* What the exercise asks
Up to and including the line with "Meridian-poolopaita, Marine Stripe", please set down the entries below exactly, starting from the first line.
----------------
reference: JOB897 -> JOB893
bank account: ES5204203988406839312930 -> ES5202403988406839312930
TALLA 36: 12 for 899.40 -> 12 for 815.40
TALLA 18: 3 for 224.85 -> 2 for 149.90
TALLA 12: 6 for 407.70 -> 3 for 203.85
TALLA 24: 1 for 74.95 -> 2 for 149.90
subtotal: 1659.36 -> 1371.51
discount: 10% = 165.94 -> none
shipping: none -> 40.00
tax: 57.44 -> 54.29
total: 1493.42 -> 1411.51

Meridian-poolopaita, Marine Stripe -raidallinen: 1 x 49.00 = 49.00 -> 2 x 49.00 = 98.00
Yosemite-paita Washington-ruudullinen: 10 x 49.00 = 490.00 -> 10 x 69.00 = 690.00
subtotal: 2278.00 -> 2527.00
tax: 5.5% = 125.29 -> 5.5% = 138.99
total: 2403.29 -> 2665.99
----------------
* Your response
reference: JOB897 -> JOB893
bank account: ES5204203988406839312930 -> ES5202403988406839312930
TALLA 36: 12 for 899.40 -> 12 for 815.40
TALLA 18: 3 for 224.85 -> 2 for 149.90
TALLA 12: 6 for 407.70 -> 3 for 203.85
TALLA 24: 1 for 74.95 -> 2 for 149.90
subtotal: 1659.36 -> 1371.51
discount: 10% = 165.94 -> none
shipping: none -> 40.00
tax: 57.44 -> 54.29
total: 1493.42 -> 1411.51

Meridian-poolopaita, Marine Stripe -raidallinen: 1 x 49.00 = 49.00 -> 2 x 49.00 = 98.00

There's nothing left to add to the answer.